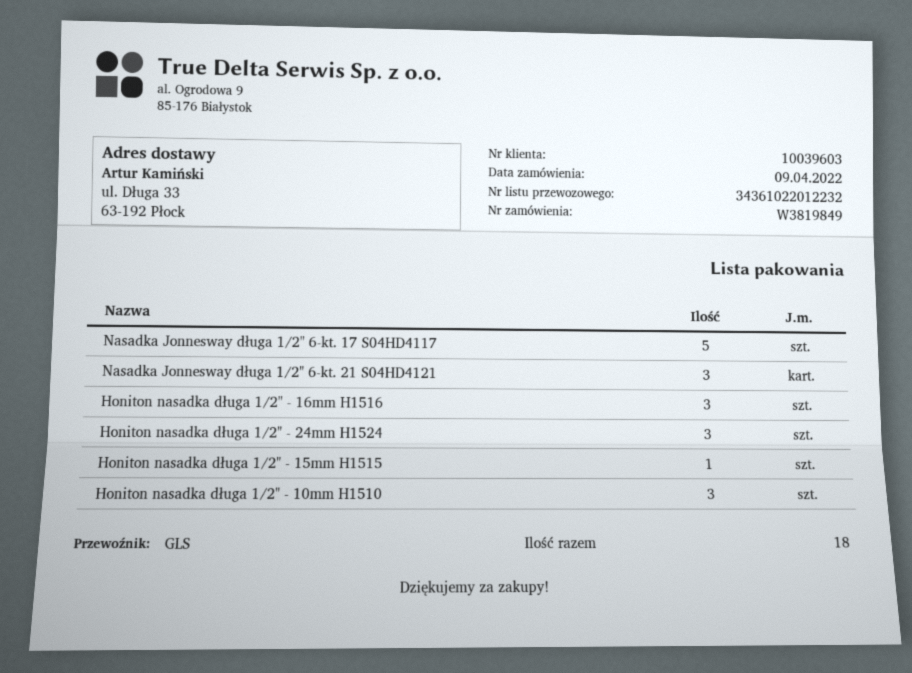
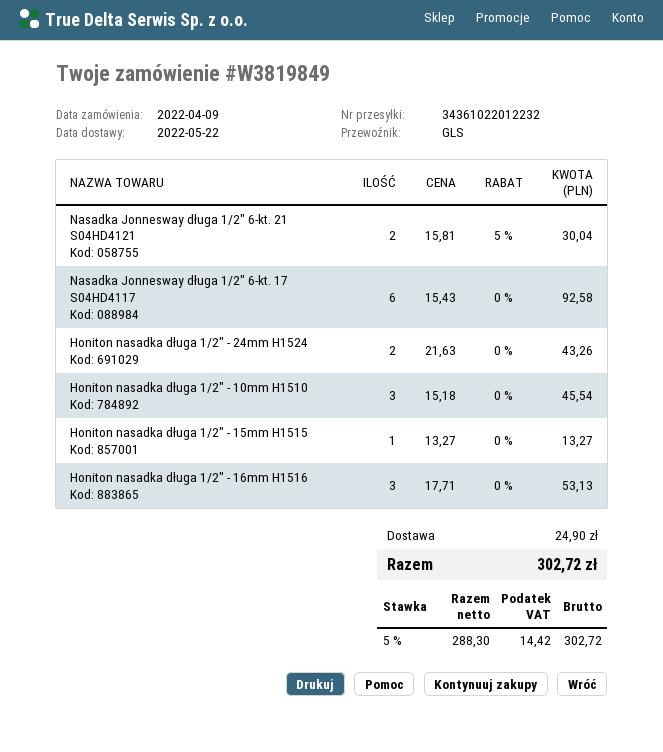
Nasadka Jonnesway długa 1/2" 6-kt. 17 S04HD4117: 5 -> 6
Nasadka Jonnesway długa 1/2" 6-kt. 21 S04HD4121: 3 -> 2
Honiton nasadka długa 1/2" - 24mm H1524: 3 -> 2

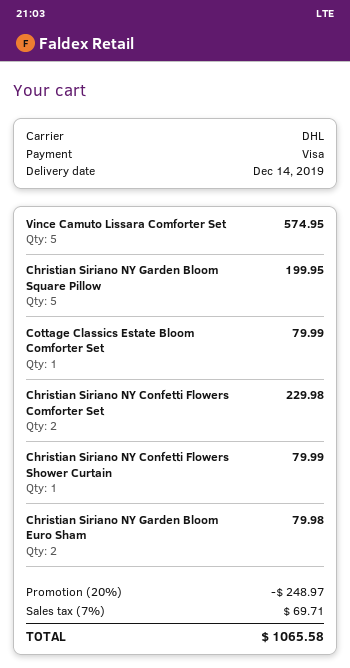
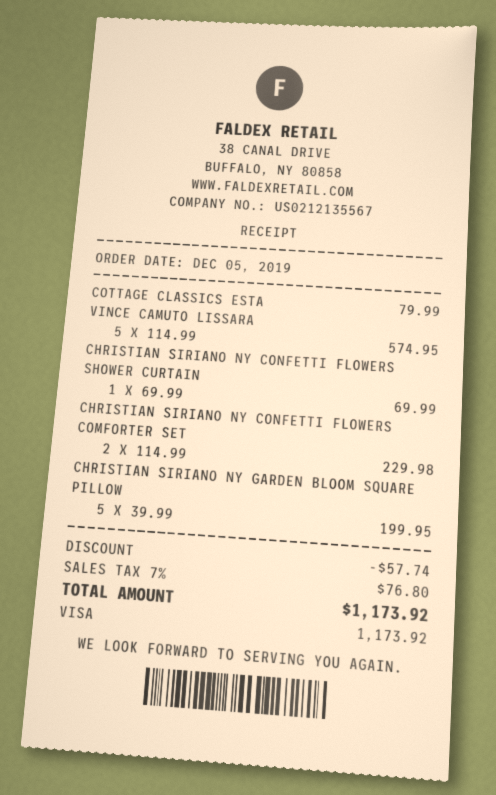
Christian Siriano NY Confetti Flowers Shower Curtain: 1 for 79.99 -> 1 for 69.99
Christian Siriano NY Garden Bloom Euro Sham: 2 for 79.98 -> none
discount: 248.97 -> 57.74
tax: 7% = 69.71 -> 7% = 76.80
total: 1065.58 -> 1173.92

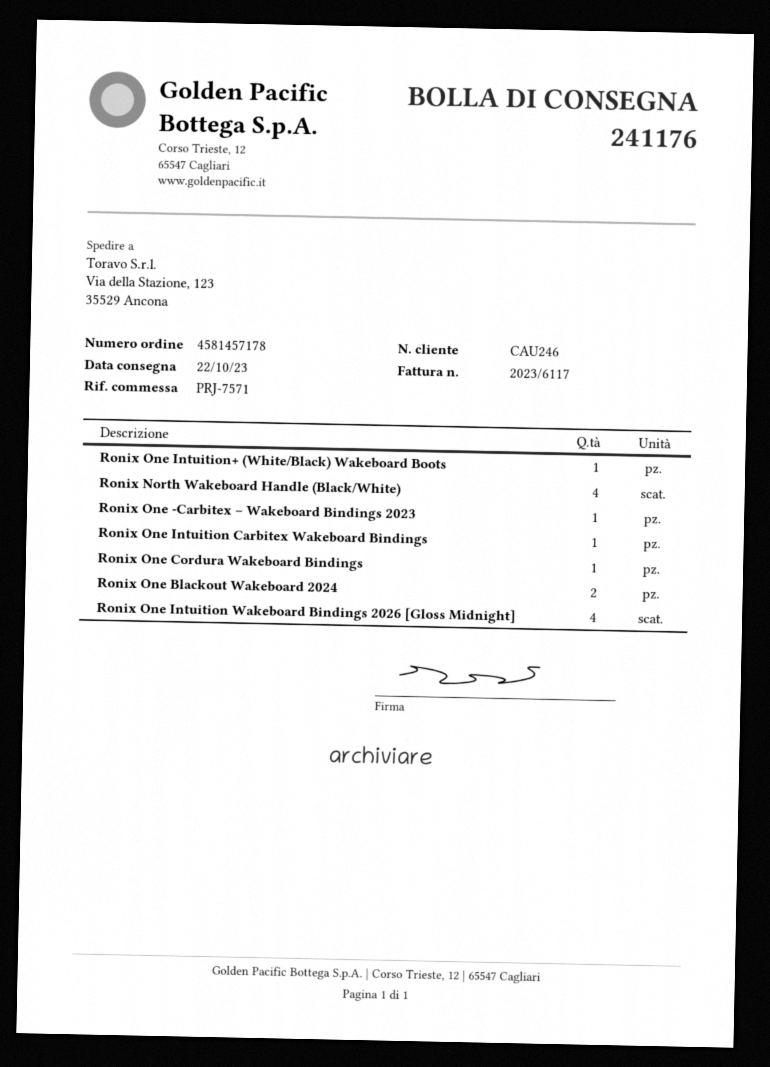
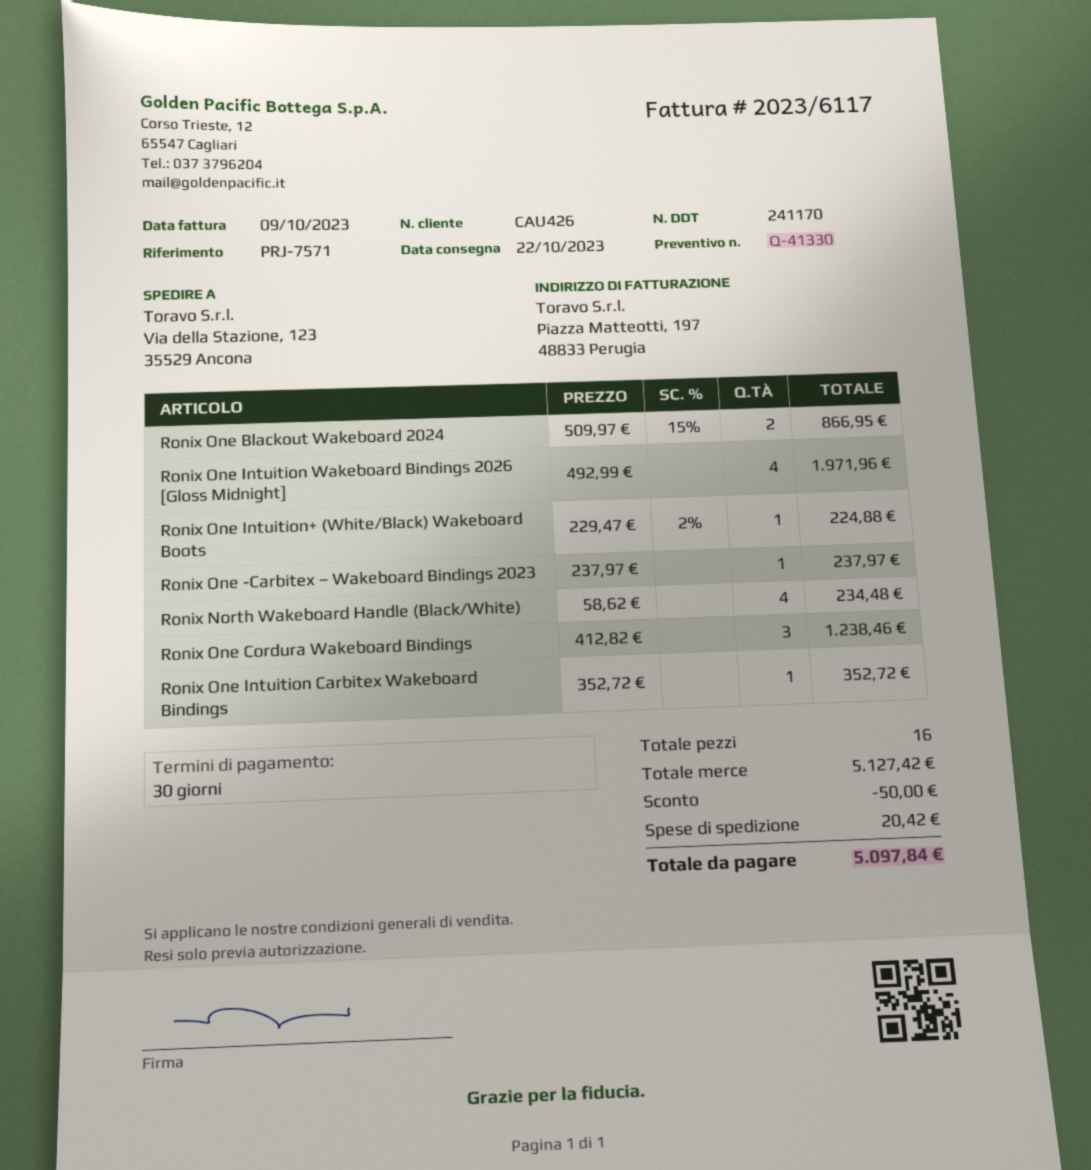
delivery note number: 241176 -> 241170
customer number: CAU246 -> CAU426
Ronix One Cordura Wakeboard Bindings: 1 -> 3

*REQUIREMENT:* What you need to copy is the run of lines from the one holding "discount: 248.97 -> 57.74" through the end of the data, exactly and only, both ends included, pictures omitted.

*EXPECTED ANSWER:*
discount: 248.97 -> 57.74
tax: 7% = 69.71 -> 7% = 76.80
total: 1065.58 -> 1173.92

delivery note number: 241176 -> 241170
customer number: CAU246 -> CAU426
Ronix One Cordura Wakeboard Bindings: 1 -> 3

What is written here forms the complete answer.